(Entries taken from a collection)
━━━━━━━━━━━━━━━━━━━━
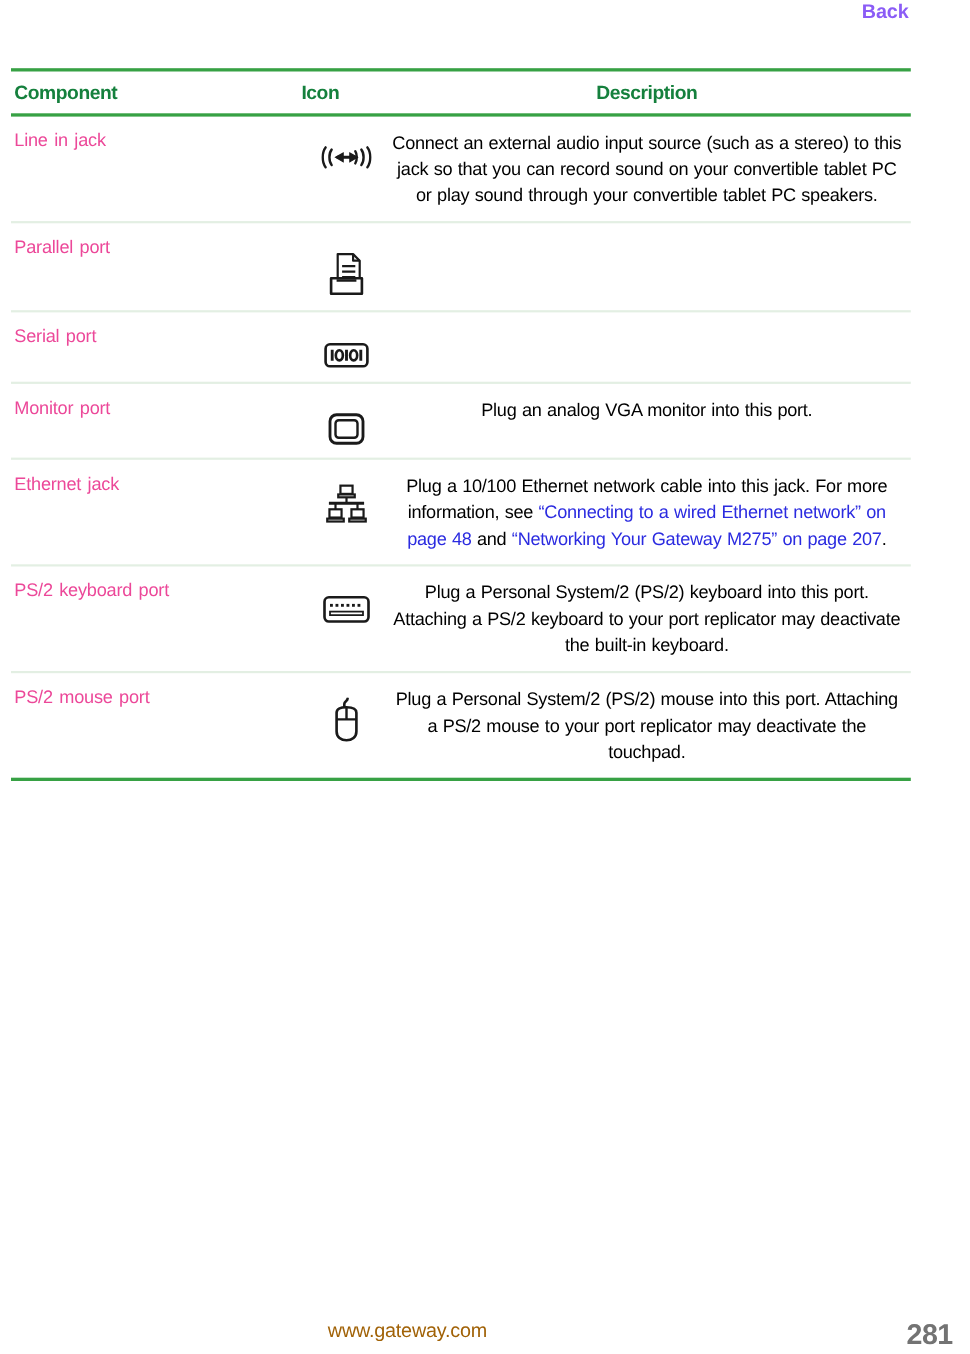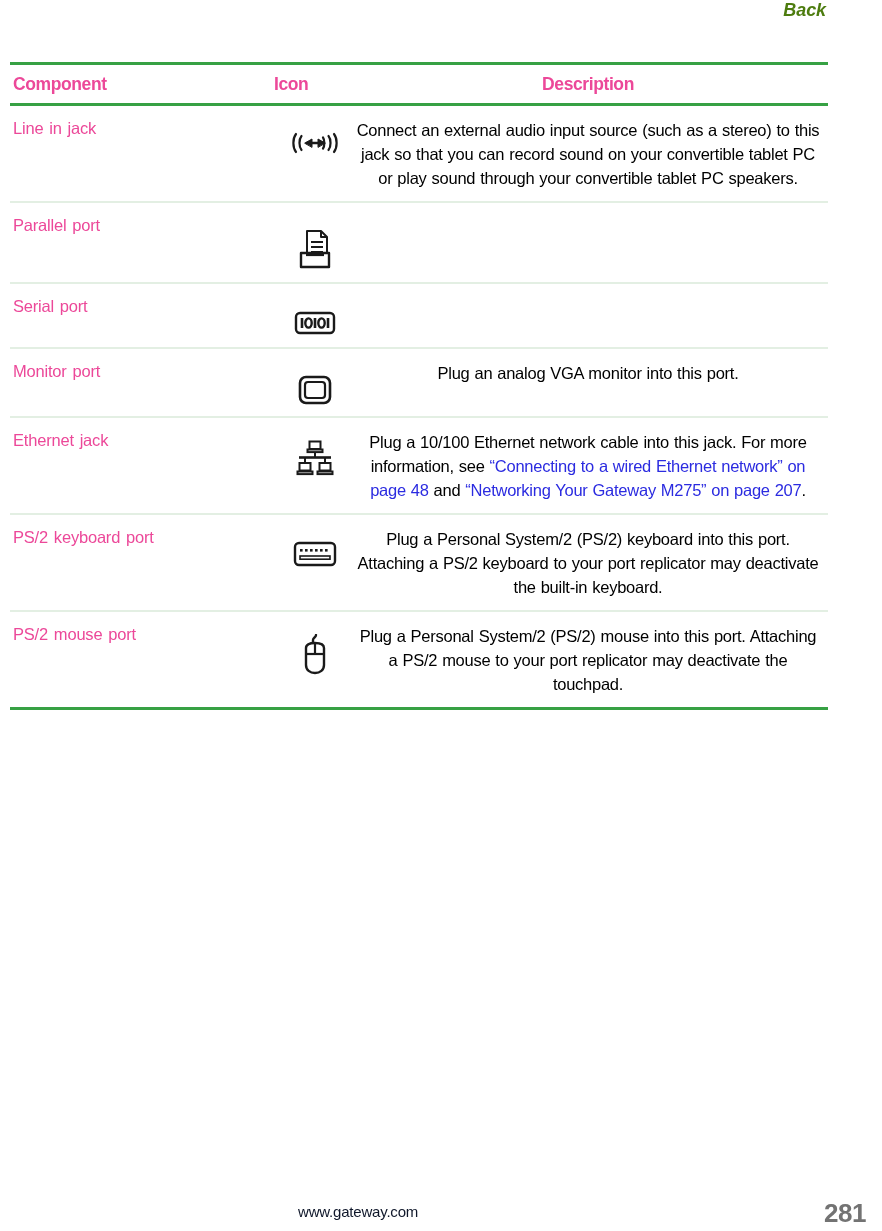--- a/index.html
+++ b/index.html
@@ -31,9 +31,8 @@
   }
   .page-header .header-text {
     font-size: 18px;
-    font-style: italic;
     font-weight: bold;
-    color: #4d7c0f;
+    color: #8b5cf6;
     letter-spacing: -0.1px;
     line-height: 20px;
   }

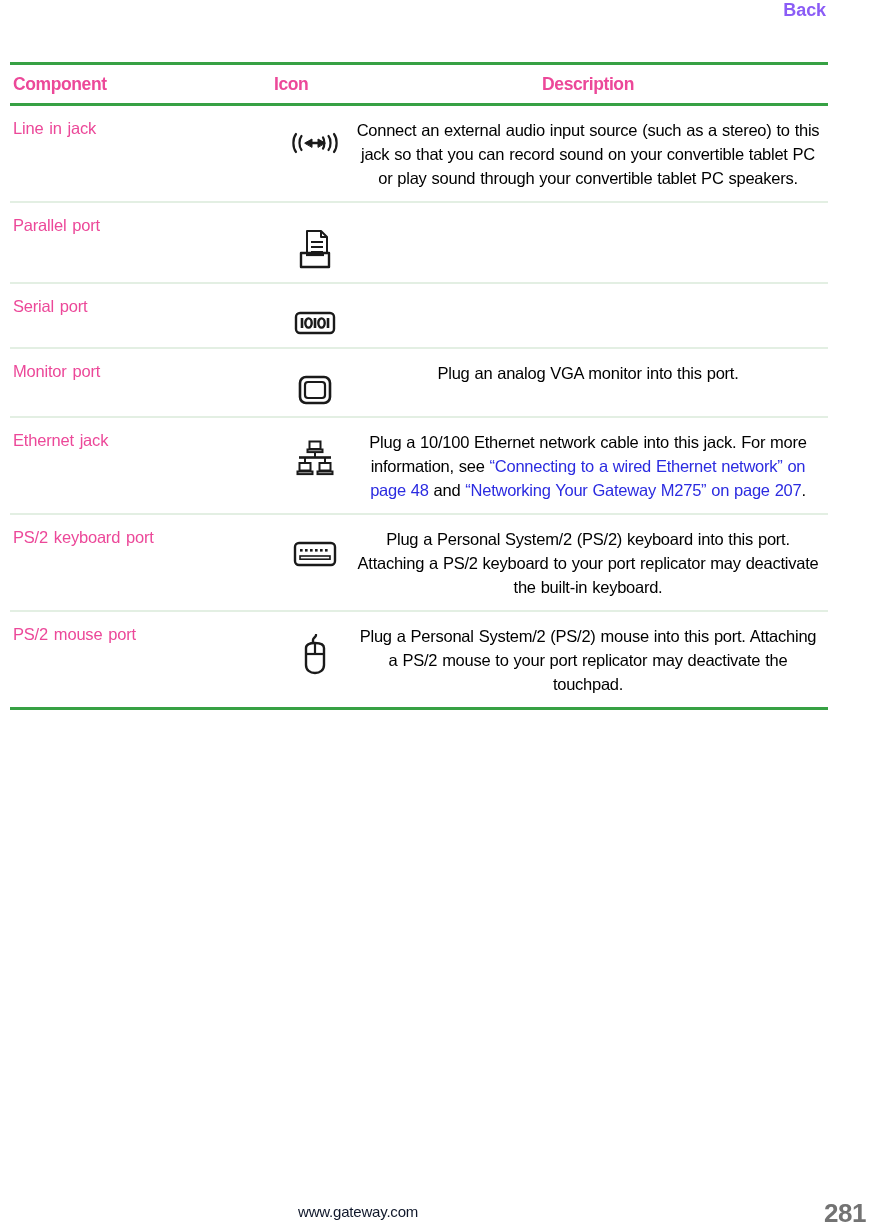--- a/index.html
+++ b/index.html
@@ -66,7 +66,7 @@
     font-size: 17.5px;
     font-weight: bold;
     letter-spacing: -0.4px;
-    color: #ec4899;
+    color: #15803d;
   }
 
   .trow {

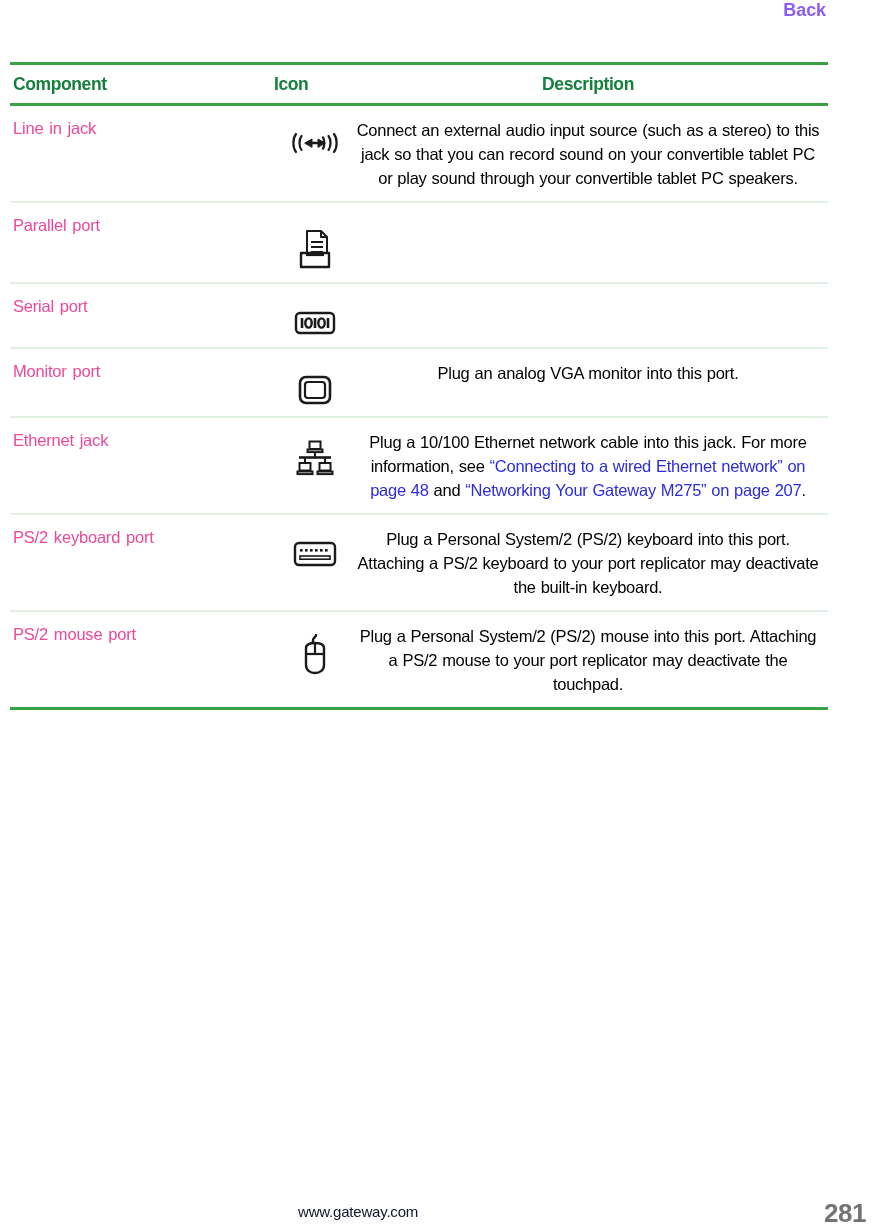--- a/index.html
+++ b/index.html
@@ -120,8 +120,8 @@
     position: absolute;
     left: 298px;
     bottom: 11px;
-    font-size: 15px;
-    color: #0f172a;
+    font-size: 18px;
+    color: #a16207;
     letter-spacing: -0.2px;
   }
   .footer-page {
━━━━━━━━━━━━━━━━━━━━
Search the records above for the word "size" and give the number of lines where it occurs, nothing else.

:: REPLY TO THE TASK ::
4